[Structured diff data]
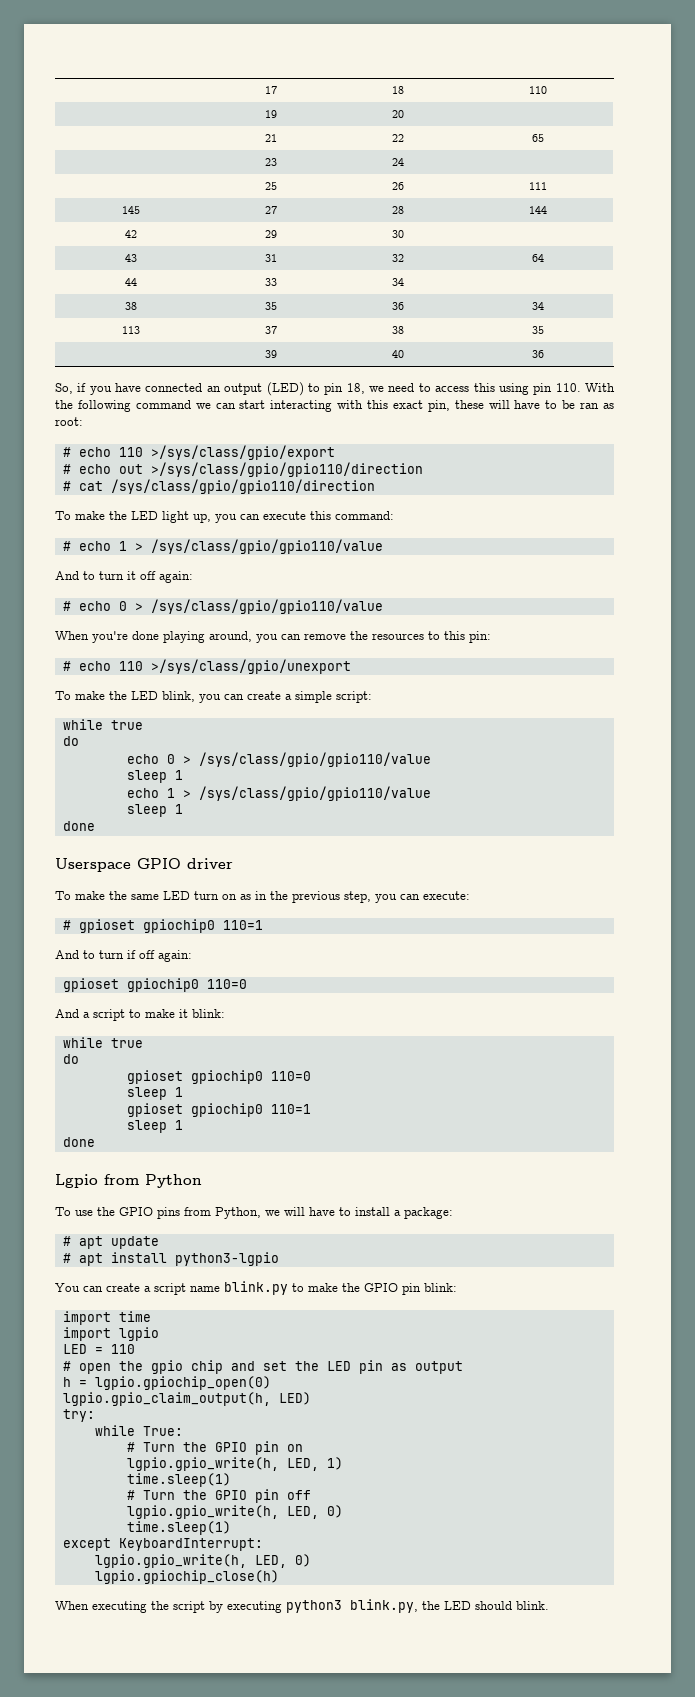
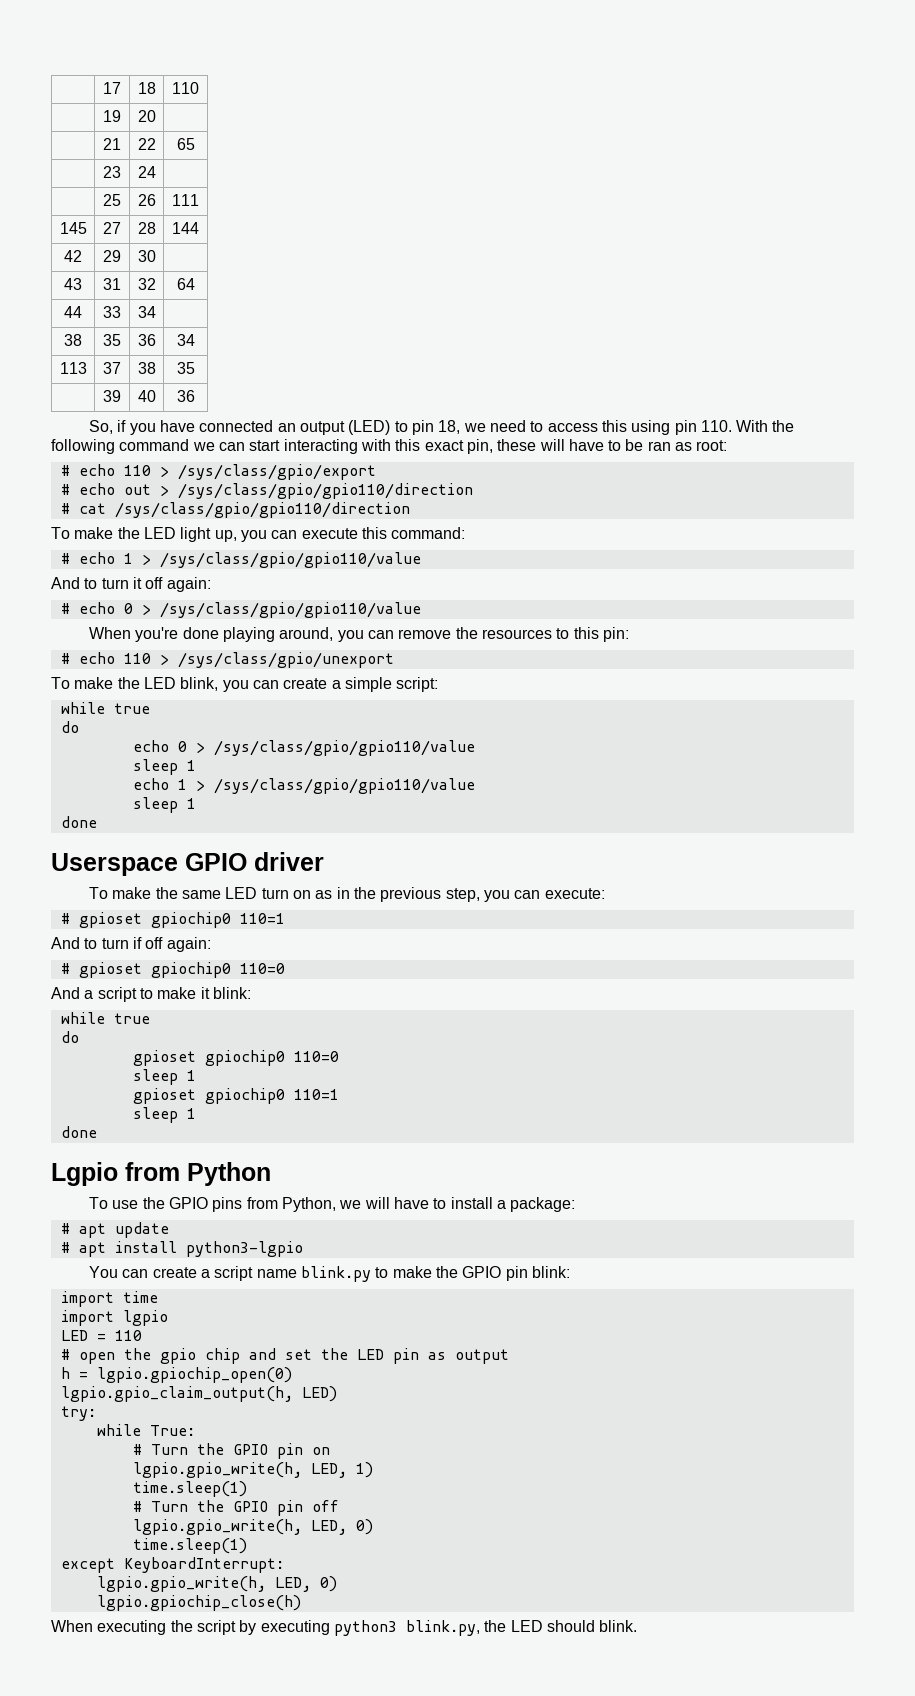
- # echo 110 >/sys/class/gpio/export
+ # echo 110 > /sys/class/gpio/export
- # echo out >/sys/class/gpio/gpio110/direction
+ # echo out > /sys/class/gpio/gpio110/direction
- # echo 110 >/sys/class/gpio/unexport
+ # echo 110 > /sys/class/gpio/unexport
  And to turn if off again:
- gpioset gpiochip0 110=0
+ # gpioset gpiochip0 110=0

Task requirements
From the line containing "- gpioset gpiochip0 110=0" down to the final line of the data, write out every line exactly; both the first and last of these belong in your answer, and nothing else does.

Answer box
- gpioset gpiochip0 110=0
+ # gpioset gpiochip0 110=0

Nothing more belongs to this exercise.